#### [Recorded data]
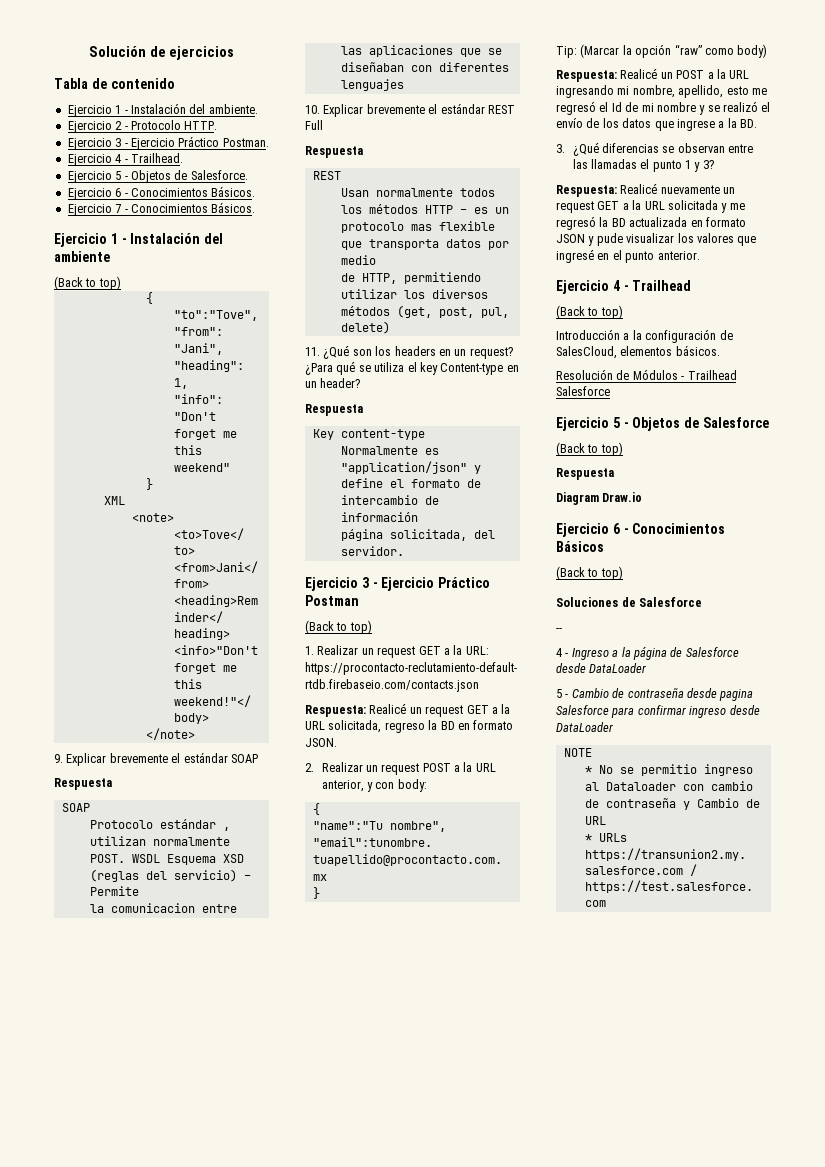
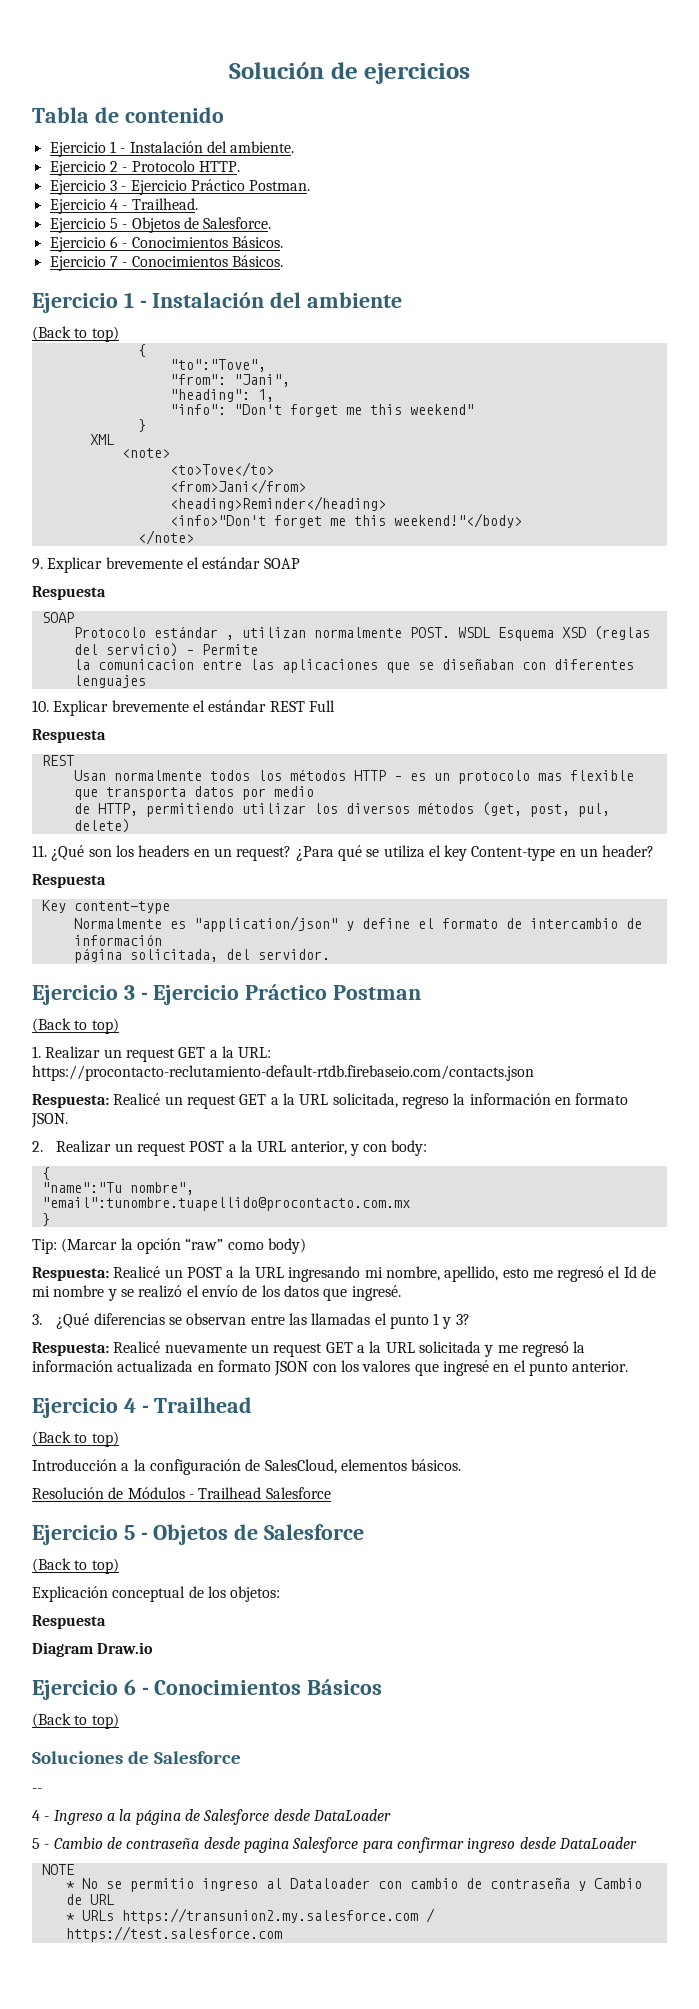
[440,721,455,730] BD -> [469,1093,551,1105] información
[676,118,757,131] ingrese a la BD. -> [351,1285,401,1301] ingresé.
[611,218,626,227] BD -> [32,1360,113,1372] información
[588,233,675,246] y pude visualizar -> [312,1364,337,1372] con
(623, 449) none -> [32,1586,281,1602] // Explicación conceptual de los objetos:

#### [Task to complete]
Across the entries, how many lines hold the word "información"? Say only the number.

#### [Response area]
2